→ **Work to complete**:
Of all the lines below, output only those starting at the one with "position:relative; width:612px; height:792px;" and ending at the one with "width:92px; font-size:9.5px; font-weight:bold;margin-top:32px;", both ends included, exactly as written.
::: Task material
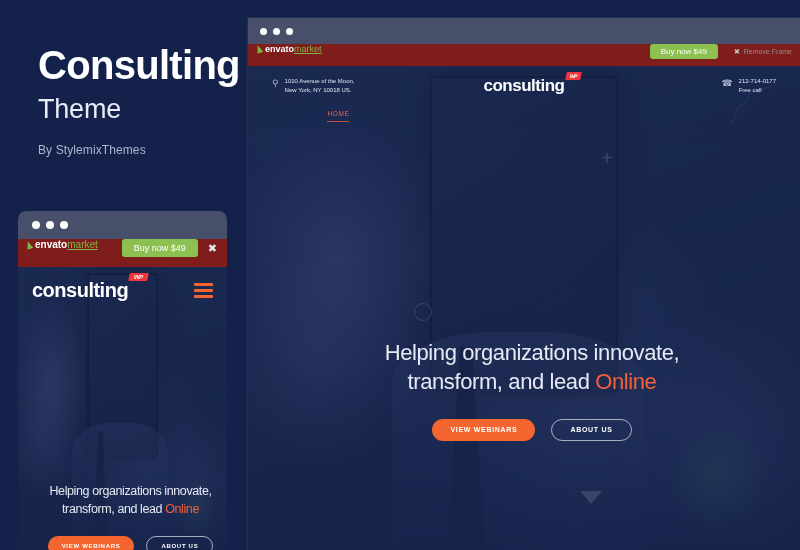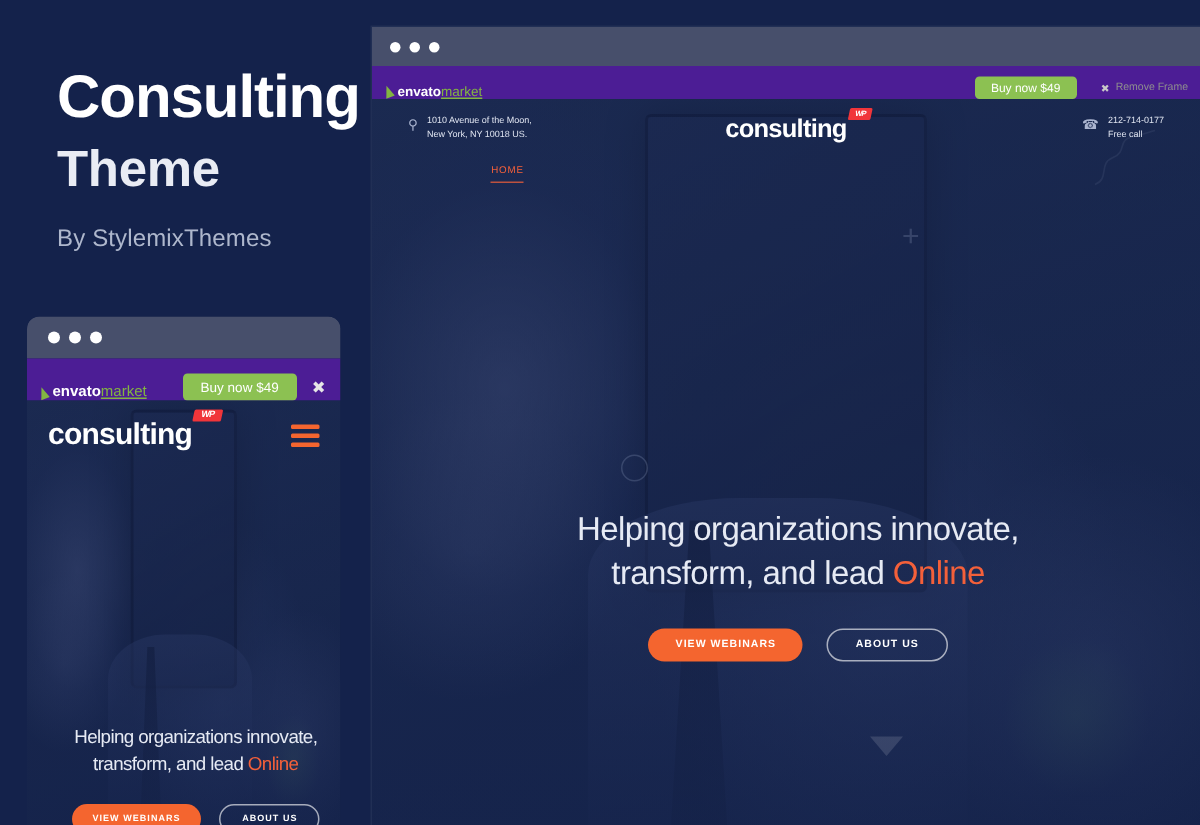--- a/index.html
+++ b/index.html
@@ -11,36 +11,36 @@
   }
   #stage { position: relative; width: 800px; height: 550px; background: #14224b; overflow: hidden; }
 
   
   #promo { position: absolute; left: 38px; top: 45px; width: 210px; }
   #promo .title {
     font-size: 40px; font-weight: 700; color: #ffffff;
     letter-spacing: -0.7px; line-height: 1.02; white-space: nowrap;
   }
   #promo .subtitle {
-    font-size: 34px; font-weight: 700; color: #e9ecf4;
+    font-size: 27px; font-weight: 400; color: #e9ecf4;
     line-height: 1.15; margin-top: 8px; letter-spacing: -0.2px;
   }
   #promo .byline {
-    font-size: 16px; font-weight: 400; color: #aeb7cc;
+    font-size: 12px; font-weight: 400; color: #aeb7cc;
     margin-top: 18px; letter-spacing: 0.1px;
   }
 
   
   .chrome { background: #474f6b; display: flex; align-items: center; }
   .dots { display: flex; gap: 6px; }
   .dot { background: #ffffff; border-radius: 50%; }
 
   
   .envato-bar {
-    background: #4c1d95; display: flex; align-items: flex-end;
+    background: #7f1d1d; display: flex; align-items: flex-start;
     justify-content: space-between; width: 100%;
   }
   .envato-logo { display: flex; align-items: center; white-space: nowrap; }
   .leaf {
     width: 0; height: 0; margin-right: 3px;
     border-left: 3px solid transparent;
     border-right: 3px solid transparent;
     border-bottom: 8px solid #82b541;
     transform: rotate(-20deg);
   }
::::::
::: Task material
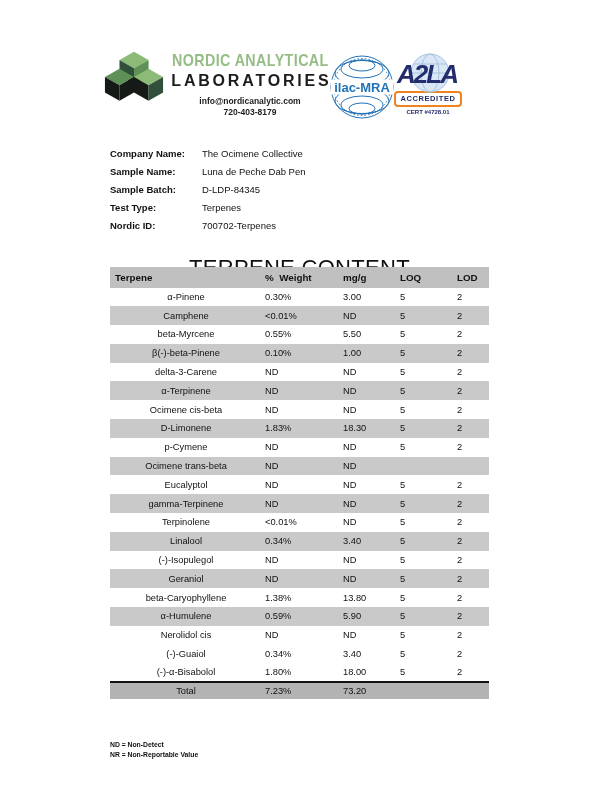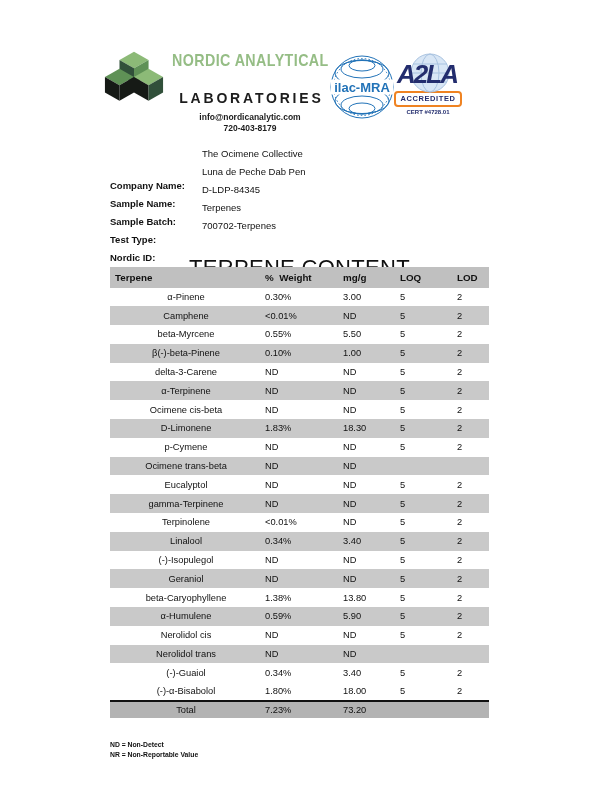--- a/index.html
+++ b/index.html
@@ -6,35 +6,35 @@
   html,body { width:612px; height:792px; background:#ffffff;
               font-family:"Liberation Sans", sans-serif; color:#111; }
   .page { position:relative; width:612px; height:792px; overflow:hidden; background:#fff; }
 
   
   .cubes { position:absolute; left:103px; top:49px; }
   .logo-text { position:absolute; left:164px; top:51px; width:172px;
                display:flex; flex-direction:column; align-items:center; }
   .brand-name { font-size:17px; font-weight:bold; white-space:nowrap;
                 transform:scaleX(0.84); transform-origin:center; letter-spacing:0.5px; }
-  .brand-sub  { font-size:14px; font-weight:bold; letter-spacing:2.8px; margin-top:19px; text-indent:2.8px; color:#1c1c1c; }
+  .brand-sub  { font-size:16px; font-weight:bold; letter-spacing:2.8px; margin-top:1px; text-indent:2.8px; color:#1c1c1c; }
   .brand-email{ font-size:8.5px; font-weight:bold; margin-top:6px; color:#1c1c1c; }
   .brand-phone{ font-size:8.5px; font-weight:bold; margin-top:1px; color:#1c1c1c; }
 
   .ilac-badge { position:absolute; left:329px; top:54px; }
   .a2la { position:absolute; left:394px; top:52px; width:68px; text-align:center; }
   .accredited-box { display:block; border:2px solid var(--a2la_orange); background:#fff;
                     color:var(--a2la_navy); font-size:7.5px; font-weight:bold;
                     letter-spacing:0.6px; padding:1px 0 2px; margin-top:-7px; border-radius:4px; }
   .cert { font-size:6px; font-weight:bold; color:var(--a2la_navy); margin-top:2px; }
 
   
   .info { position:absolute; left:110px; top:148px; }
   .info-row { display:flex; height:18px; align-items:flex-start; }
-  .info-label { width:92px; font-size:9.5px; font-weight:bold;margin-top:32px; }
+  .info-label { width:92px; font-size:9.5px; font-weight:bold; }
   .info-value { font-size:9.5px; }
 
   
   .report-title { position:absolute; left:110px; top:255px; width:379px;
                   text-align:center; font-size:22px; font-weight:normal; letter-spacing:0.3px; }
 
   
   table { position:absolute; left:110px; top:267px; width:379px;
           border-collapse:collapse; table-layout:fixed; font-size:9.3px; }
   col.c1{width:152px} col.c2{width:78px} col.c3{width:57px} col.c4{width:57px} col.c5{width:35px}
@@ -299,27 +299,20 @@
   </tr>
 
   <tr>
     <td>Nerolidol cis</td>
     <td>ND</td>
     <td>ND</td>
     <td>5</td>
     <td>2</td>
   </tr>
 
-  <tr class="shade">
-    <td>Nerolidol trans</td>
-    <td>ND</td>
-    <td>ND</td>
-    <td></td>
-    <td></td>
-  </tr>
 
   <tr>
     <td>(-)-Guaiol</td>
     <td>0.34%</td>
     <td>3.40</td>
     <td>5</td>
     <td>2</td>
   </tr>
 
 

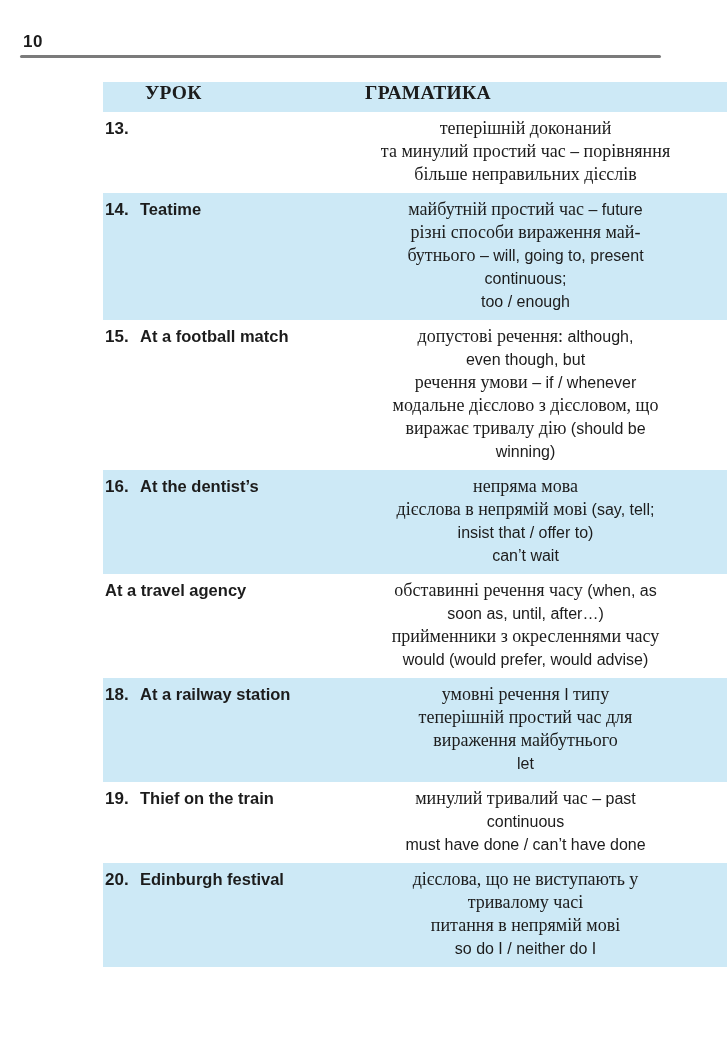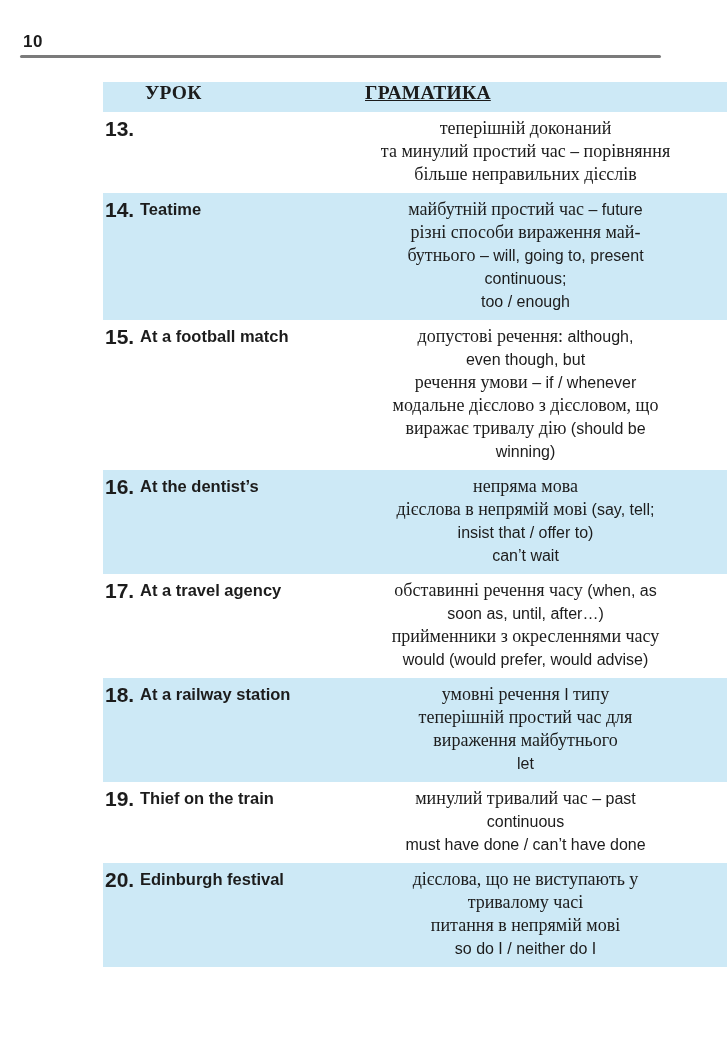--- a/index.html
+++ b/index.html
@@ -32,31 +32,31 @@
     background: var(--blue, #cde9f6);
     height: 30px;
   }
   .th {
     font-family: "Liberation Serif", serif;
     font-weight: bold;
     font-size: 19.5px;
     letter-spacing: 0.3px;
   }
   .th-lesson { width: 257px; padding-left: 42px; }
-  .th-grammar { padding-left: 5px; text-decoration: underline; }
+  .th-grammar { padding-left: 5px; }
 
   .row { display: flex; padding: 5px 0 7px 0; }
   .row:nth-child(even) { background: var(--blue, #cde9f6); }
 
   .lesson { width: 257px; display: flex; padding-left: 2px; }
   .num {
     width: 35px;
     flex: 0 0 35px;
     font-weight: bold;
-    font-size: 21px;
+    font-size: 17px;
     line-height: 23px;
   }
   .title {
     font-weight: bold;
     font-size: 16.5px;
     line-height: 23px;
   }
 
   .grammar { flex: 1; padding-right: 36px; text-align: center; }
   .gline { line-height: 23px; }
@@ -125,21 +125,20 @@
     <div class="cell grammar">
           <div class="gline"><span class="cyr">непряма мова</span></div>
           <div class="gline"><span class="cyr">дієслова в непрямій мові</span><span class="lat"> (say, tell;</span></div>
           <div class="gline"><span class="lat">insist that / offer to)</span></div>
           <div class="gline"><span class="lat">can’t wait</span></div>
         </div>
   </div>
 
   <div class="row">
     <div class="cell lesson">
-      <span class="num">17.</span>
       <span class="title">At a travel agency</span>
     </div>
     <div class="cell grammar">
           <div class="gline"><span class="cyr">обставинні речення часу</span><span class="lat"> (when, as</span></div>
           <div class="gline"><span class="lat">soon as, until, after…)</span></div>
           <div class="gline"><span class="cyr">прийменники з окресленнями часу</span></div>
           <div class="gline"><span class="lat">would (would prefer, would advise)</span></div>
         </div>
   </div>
::::::
→ **Written answer**:
   .page { position:relative; width:612px; height:792px; overflow:hidden; background:#fff; }
 
   
   .cubes { position:absolute; left:103px; top:49px; }
   .logo-text { position:absolute; left:164px; top:51px; width:172px;
                display:flex; flex-direction:column; align-items:center; }
   .brand-name { font-size:17px; font-weight:bold; white-space:nowrap;
                 transform:scaleX(0.84); transform-origin:center; letter-spacing:0.5px; }
-  .brand-sub  { font-size:14px; font-weight:bold; letter-spacing:2.8px; margin-top:19px; text-indent:2.8px; color:#1c1c1c; }
+  .brand-sub  { font-size:16px; font-weight:bold; letter-spacing:2.8px; margin-top:1px; text-indent:2.8px; color:#1c1c1c; }
   .brand-email{ font-size:8.5px; font-weight:bold; margin-top:6px; color:#1c1c1c; }
   .brand-phone{ font-size:8.5px; font-weight:bold; margin-top:1px; color:#1c1c1c; }
 
   .ilac-badge { position:absolute; left:329px; top:54px; }
   .a2la { position:absolute; left:394px; top:52px; width:68px; text-align:center; }
   .accredited-box { display:block; border:2px solid var(--a2la_orange); background:#fff;
                     color:var(--a2la_navy); font-size:7.5px; font-weight:bold;
                     letter-spacing:0.6px; padding:1px 0 2px; margin-top:-7px; border-radius:4px; }
   .cert { font-size:6px; font-weight:bold; color:var(--a2la_navy); margin-top:2px; }
 
   
   .info { position:absolute; left:110px; top:148px; }
   .info-row { display:flex; height:18px; align-items:flex-start; }
-  .info-label { width:92px; font-size:9.5px; font-weight:bold;margin-top:32px; }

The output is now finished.